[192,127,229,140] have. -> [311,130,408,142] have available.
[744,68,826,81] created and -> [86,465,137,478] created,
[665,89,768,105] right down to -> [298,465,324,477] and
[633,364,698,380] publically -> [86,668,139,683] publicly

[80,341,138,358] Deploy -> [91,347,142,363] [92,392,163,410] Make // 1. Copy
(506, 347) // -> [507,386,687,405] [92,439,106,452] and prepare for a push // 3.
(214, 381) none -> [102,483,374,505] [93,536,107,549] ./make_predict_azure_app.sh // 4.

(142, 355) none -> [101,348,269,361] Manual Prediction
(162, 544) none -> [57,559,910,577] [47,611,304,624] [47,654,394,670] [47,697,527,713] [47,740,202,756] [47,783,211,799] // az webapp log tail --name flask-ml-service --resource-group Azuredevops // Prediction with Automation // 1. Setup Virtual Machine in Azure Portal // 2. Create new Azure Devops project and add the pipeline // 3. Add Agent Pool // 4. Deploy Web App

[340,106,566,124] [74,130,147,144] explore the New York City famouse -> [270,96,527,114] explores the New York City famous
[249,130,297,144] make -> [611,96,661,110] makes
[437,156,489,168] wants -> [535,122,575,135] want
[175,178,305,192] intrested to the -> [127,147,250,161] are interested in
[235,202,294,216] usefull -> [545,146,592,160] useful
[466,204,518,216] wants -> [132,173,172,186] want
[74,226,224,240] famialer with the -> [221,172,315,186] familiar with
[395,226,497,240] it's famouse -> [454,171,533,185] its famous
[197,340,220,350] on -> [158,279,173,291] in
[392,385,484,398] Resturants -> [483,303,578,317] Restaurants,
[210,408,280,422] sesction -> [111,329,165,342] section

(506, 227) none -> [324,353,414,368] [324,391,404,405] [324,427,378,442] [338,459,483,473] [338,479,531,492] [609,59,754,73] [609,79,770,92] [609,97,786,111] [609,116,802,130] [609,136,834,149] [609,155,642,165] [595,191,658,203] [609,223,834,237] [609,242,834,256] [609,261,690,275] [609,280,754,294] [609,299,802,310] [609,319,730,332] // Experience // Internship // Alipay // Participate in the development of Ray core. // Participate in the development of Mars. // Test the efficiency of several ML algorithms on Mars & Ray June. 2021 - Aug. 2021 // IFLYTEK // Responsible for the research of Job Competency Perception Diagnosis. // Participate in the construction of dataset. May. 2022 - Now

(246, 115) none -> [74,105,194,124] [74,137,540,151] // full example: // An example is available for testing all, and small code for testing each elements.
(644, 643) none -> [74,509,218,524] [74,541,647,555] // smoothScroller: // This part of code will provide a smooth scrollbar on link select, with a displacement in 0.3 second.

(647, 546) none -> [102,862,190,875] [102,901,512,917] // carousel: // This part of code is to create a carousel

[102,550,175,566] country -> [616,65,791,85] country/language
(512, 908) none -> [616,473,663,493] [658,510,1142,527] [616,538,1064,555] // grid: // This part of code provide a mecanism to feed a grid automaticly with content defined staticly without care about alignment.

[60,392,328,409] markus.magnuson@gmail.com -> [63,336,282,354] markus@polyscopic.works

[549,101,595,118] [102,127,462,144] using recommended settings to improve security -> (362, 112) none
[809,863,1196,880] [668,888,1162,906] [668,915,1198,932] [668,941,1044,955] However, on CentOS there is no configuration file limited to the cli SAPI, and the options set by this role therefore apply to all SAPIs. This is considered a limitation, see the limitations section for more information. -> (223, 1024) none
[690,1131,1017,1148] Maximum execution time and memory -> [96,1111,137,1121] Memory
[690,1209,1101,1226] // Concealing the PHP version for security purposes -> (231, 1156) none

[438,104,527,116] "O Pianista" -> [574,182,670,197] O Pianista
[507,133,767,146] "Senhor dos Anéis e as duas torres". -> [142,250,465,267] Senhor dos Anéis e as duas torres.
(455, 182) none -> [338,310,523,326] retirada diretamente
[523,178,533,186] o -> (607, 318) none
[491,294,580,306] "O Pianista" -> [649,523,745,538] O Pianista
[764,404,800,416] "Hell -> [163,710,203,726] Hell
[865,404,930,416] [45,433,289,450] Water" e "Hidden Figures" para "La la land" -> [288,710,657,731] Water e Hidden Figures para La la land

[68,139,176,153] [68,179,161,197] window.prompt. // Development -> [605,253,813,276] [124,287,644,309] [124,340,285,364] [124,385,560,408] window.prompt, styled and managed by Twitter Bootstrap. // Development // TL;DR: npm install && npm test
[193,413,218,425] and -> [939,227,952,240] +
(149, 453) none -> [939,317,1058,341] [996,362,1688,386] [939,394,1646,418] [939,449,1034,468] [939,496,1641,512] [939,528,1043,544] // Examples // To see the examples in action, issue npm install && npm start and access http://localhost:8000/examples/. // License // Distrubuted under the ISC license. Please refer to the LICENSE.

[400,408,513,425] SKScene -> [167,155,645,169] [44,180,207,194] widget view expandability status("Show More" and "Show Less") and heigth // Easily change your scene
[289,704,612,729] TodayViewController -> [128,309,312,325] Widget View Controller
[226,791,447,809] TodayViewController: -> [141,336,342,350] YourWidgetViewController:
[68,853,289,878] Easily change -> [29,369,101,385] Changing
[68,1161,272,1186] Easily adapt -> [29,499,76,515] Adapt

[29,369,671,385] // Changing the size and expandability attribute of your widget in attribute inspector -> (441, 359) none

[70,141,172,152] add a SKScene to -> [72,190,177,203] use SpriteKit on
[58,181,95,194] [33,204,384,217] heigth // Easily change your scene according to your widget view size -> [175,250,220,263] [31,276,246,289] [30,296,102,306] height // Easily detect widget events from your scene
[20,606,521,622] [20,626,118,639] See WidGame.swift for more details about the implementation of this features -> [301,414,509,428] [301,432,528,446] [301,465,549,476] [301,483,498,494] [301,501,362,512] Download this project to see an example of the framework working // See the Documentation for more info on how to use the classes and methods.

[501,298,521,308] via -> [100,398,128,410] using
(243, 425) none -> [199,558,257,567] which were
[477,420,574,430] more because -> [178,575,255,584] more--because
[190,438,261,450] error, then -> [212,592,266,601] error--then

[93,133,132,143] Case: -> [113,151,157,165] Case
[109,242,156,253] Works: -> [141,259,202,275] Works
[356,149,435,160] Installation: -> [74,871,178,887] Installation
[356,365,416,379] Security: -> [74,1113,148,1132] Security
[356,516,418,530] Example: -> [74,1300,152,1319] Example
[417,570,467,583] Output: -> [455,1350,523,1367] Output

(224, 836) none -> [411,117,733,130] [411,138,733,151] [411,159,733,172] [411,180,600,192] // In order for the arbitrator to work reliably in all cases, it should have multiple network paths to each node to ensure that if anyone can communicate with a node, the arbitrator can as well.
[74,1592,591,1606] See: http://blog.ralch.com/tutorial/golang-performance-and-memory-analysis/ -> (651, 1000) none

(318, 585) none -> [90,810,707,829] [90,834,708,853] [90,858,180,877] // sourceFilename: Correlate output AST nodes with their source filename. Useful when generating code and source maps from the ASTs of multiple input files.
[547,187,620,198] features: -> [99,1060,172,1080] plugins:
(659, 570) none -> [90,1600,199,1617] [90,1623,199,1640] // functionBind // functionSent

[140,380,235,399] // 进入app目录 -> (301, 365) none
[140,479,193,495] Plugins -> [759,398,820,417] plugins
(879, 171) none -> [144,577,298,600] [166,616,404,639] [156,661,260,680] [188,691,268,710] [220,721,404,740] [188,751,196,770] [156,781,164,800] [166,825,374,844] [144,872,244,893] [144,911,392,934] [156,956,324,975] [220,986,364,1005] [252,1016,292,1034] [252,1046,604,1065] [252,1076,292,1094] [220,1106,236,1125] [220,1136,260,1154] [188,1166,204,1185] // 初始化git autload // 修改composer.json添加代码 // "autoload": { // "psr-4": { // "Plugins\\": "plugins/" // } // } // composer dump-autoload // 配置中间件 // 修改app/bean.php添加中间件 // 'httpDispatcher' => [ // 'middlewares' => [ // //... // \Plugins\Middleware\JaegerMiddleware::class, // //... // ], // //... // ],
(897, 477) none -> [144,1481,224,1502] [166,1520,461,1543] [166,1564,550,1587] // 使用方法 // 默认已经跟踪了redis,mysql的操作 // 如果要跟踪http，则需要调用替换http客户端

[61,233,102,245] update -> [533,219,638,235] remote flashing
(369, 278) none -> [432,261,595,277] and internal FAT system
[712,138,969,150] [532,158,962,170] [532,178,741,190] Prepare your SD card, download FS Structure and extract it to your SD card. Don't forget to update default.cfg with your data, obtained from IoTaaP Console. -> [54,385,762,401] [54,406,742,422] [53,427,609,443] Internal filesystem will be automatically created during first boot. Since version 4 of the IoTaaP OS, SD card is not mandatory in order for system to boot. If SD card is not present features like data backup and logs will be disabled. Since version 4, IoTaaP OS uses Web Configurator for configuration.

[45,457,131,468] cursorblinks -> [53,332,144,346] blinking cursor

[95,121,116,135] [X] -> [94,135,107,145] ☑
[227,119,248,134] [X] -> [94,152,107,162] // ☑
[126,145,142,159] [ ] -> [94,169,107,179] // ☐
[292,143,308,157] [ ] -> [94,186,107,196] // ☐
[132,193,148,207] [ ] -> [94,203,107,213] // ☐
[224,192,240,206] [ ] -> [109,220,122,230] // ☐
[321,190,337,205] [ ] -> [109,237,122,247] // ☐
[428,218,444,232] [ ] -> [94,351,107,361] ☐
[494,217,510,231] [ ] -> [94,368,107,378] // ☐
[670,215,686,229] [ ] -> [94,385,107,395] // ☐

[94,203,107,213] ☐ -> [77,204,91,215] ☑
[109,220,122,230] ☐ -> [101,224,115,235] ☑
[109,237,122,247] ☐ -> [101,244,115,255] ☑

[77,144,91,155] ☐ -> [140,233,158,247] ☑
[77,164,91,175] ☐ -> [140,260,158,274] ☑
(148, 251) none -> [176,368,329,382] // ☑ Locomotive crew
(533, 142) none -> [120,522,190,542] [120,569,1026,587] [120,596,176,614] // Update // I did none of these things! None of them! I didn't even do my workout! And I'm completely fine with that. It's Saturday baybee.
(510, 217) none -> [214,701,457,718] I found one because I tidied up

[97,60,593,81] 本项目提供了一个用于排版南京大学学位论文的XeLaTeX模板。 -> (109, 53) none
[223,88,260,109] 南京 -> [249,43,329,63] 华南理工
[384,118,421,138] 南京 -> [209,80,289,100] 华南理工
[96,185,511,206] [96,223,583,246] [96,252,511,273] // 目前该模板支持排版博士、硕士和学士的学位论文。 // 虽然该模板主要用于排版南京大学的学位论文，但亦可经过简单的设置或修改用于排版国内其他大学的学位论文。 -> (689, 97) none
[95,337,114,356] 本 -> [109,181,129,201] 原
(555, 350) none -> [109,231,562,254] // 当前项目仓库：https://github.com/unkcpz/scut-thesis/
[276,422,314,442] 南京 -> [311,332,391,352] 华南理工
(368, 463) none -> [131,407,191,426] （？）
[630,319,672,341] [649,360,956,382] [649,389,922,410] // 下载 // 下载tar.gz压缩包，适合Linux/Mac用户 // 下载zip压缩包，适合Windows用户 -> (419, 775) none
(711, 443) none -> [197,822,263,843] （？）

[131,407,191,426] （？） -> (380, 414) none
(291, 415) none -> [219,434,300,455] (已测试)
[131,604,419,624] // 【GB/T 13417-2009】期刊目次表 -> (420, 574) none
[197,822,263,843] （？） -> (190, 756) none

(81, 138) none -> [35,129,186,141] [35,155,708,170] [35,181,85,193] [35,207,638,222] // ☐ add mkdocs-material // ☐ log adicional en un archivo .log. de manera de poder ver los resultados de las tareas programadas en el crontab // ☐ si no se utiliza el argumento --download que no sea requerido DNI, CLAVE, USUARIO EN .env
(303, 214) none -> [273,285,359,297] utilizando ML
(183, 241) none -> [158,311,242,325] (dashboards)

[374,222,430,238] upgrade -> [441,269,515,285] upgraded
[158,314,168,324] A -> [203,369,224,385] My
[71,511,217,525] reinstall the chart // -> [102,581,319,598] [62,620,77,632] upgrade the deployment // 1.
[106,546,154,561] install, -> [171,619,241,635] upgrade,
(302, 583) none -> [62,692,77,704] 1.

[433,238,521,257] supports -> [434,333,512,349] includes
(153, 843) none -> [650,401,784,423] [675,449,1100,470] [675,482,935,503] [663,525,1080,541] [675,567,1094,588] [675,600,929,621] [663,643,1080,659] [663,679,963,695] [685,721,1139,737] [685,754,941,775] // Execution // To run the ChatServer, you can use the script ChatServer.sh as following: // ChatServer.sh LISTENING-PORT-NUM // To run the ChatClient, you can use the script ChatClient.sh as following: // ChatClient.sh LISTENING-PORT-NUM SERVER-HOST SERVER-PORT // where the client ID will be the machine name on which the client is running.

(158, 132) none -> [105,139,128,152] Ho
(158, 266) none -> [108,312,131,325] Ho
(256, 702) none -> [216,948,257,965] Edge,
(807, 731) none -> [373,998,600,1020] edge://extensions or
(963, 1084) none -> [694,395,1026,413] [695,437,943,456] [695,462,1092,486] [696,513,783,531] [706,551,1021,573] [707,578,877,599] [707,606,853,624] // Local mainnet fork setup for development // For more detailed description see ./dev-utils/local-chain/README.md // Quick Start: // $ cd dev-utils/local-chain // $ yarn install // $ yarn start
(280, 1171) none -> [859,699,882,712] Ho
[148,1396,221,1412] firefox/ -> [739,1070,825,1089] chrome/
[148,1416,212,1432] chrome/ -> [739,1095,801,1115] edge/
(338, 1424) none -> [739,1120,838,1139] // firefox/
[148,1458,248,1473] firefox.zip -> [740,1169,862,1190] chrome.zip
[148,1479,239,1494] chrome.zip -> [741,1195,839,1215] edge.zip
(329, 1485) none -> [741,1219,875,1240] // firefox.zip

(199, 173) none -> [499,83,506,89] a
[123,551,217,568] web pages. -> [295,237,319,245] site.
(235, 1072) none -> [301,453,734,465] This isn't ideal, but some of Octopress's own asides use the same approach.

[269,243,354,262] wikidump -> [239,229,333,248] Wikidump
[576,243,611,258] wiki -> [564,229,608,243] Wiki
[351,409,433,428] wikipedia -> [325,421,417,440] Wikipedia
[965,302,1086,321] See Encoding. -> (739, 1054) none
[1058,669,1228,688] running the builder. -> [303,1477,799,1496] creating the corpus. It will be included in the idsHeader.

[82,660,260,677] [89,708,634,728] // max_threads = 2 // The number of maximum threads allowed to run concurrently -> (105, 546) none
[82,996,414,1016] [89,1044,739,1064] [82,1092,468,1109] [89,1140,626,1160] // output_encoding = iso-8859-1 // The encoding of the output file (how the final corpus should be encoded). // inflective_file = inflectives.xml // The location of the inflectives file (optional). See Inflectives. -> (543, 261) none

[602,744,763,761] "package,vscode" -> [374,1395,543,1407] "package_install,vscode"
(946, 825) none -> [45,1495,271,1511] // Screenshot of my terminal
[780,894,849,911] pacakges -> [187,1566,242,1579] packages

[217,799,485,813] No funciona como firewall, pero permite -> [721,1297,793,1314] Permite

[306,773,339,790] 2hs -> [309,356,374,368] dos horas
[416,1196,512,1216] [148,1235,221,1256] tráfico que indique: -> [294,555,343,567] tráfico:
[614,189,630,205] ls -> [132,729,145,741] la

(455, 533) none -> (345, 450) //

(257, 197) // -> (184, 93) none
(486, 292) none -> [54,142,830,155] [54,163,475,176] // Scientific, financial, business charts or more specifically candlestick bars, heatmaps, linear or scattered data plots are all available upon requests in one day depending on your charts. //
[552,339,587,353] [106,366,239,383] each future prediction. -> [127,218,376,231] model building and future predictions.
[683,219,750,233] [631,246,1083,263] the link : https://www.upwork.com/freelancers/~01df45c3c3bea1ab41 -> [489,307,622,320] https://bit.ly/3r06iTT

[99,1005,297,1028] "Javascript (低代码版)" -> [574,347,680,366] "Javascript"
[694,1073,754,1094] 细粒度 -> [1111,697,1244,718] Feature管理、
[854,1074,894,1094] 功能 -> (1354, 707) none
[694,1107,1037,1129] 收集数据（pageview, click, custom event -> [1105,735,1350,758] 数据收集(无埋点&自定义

==============================

Give back, word for word, only the lines above from the line holding "[148,1396,221,1412] firefox/ ->" to the line holding "[780,894,849,911] pacakges ->", both included.

> Your response:
[148,1396,221,1412] firefox/ -> [739,1070,825,1089] chrome/
[148,1416,212,1432] chrome/ -> [739,1095,801,1115] edge/
(338, 1424) none -> [739,1120,838,1139] // firefox/
[148,1458,248,1473] firefox.zip -> [740,1169,862,1190] chrome.zip
[148,1479,239,1494] chrome.zip -> [741,1195,839,1215] edge.zip
(329, 1485) none -> [741,1219,875,1240] // firefox.zip

(199, 173) none -> [499,83,506,89] a
[123,551,217,568] web pages. -> [295,237,319,245] site.
(235, 1072) none -> [301,453,734,465] This isn't ideal, but some of Octopress's own asides use the same approach.

[269,243,354,262] wikidump -> [239,229,333,248] Wikidump
[576,243,611,258] wiki -> [564,229,608,243] Wiki
[351,409,433,428] wikipedia -> [325,421,417,440] Wikipedia
[965,302,1086,321] See Encoding. -> (739, 1054) none
[1058,669,1228,688] running the builder. -> [303,1477,799,1496] creating the corpus. It will be included in the idsHeader.

[82,660,260,677] [89,708,634,728] // max_threads = 2 // The number of maximum threads allowed to run concurrently -> (105, 546) none
[82,996,414,1016] [89,1044,739,1064] [82,1092,468,1109] [89,1140,626,1160] // output_encoding = iso-8859-1 // The encoding of the output file (how the final corpus should be encoded). // inflective_file = inflectives.xml // The location of the inflectives file (optional). See Inflectives. -> (543, 261) none

[602,744,763,761] "package,vscode" -> [374,1395,543,1407] "package_install,vscode"
(946, 825) none -> [45,1495,271,1511] // Screenshot of my terminal
[780,894,849,911] pacakges -> [187,1566,242,1579] packages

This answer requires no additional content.